Si estás eligiendo desde cero, yo priorizaría la edición más completa que tengas a mano. No porque el contenido extra sea obligatorio, sino porque este remake se disfruta mejor cuando tienes la versión más limpia y más rica en sistemas. En una obra tan centrada en el combate híbrido y en la relación con el grupo, cada mejora de calidad de vida cuenta.
También conviene entender que estás entrando en una trilogía en marcha. Este juego no agota todo lo que quiere contar, sino que abre el camino. Eso no es un defecto en sí mismo, pero sí cambia la expectativa: lo ideal es abordarlo como una experiencia cerrada en su arco de Midgar, no como la promesa de “esperar al resto para opinar”. Si te interesa la propuesta, aquí ya hay suficiente valor por sí sola.
Mi criterio, muy directo, sería este: si te importa la historia, la construcción de personajes y un combate que combina acción con táctica, esta es una compra o una partida muy defendible. Si lo que quieres es una prueba de resistencia al estilo soulslike, mejor ajustar expectativas antes de empezar. Y eso nos lleva a la lectura final, la que de verdad ayuda a decidir sin engañarse.
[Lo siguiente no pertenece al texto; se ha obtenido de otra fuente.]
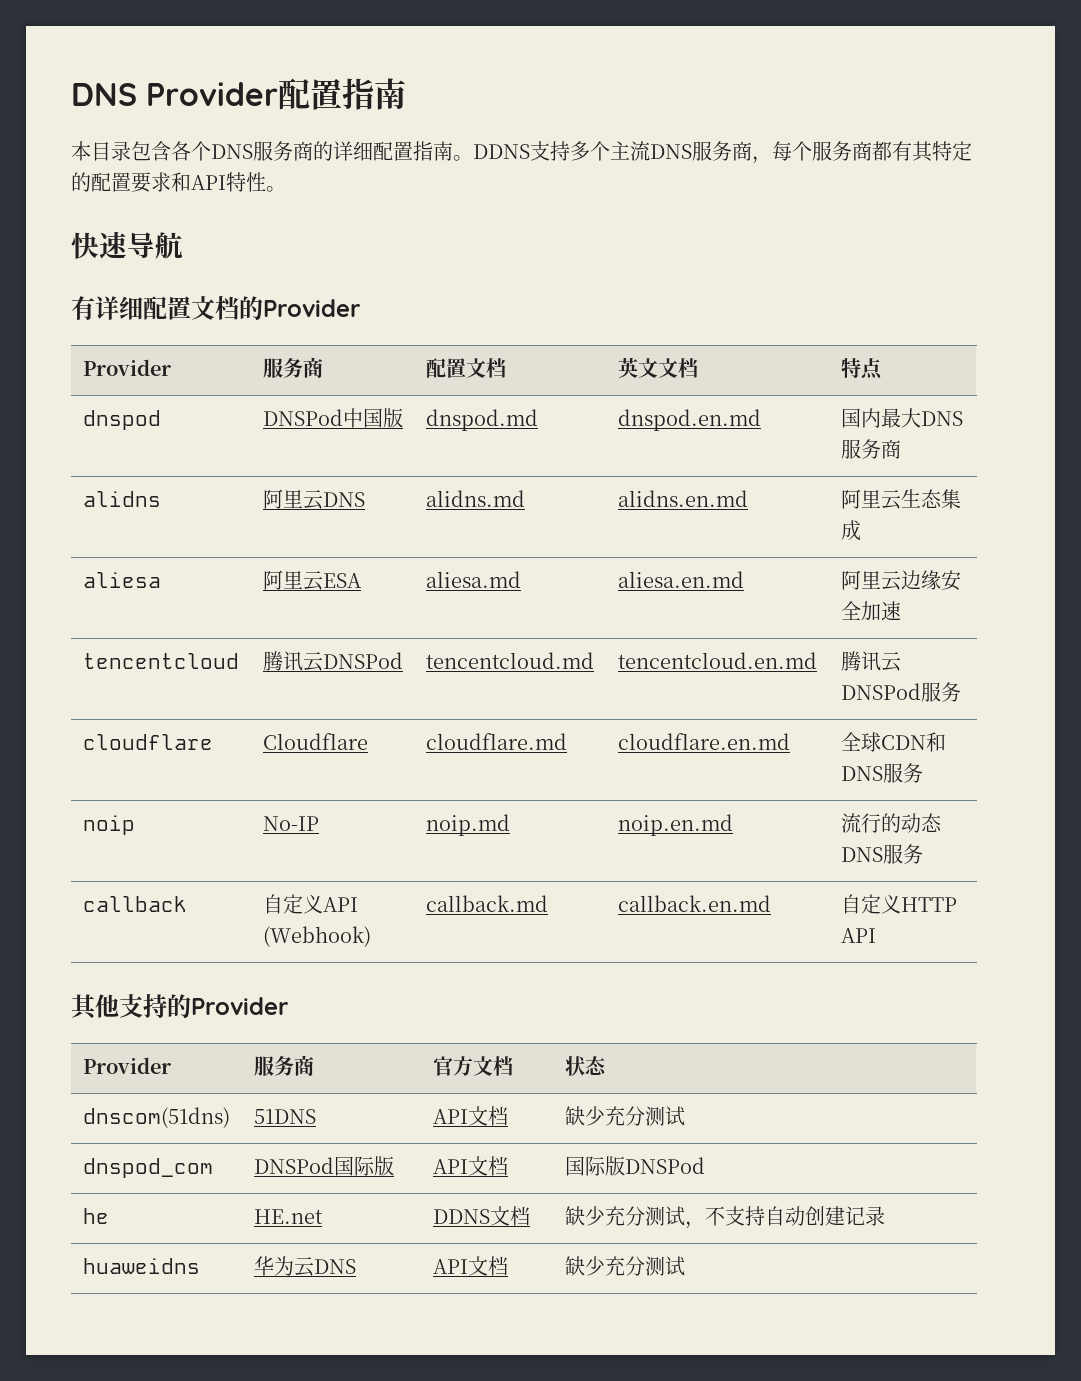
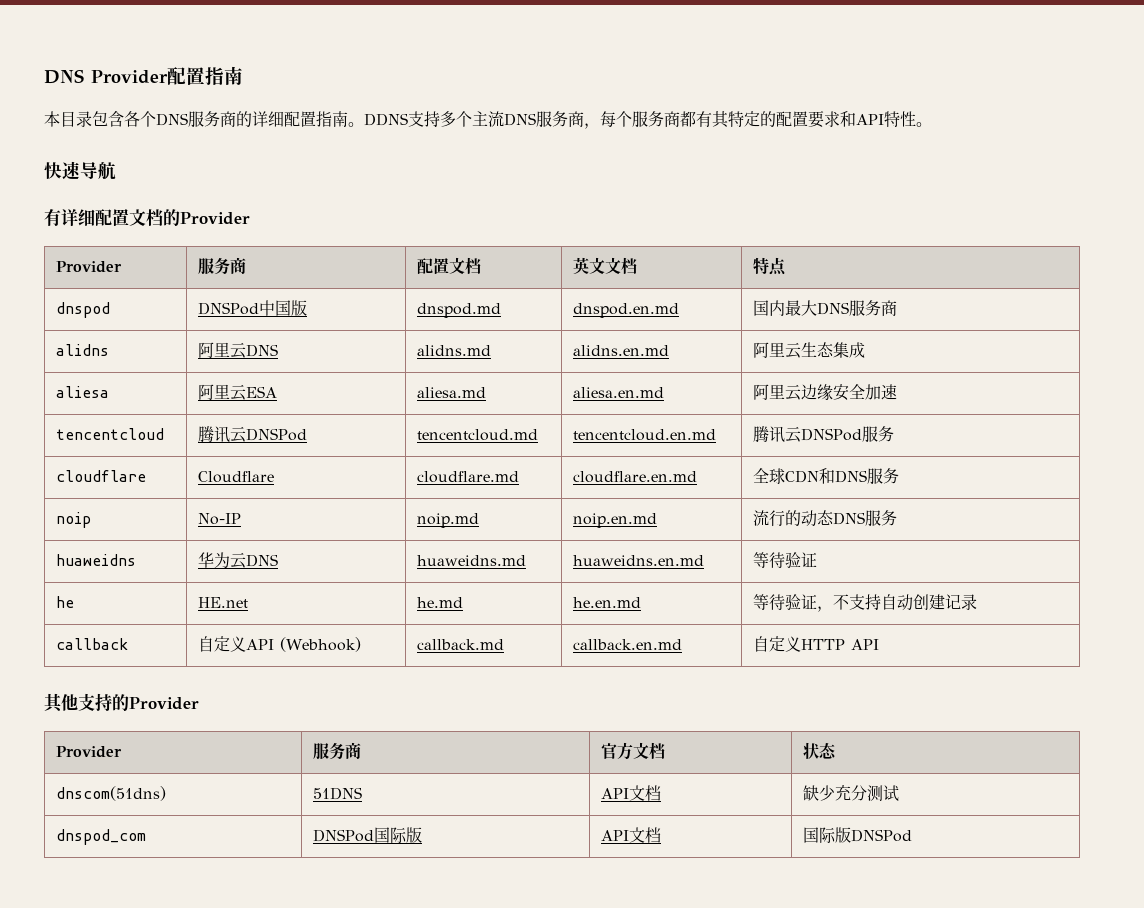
+ huaweidns | 华为云DNS | huaweidns.md | huaweidns.en.md | 等待验证
+ he | HE.net | he.md | he.en.md | 等待验证，不支持自动创建记录
- he | HE.net | DDNS文档 | 缺少充分测试，不支持自动创建记录
- huaweidns | 华为云DNS | API文档 | 缺少充分测试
Lo que yo tendría en cuenta antes de entrar en Midgar
Hay tres ideas que me parecen más útiles que cualquier etiqueta. Primero, este remake funciona mejor cuando lo aceptas como JRPG de acción con cabeza, no como un action game puro. Segundo, su mayor virtud está en el equilibrio entre espectáculo y táctica, algo que no todos los juegos clavan. Y tercero, el juego gana mucho más cuando te tomas en serio la materia, los cambios de personaje y la lectura de cada jefe.
También hay un límite claro: si esperas la crudeza de un soulslike, puedes salir pensando que “le falta algo”. En realidad, no le falta; simplemente juega a otra cosa. Su ambición está en ser accesible sin volverse simplón, y en eso para mí acierta más veces de las que falla. No siempre es perfecto en ritmo, pero sí muy consistente en identidad.
Si lo que buscas es un RPG con personalidad, combate con decisión y una reinterpretación moderna de un clásico enorme, aquí hay una de las propuestas más sólidas del catálogo reciente. Si además te interesa el punto intermedio entre la estrategia del JRPG y la tensión de un soulslike, este es justamente el tipo de juego que merece un hueco.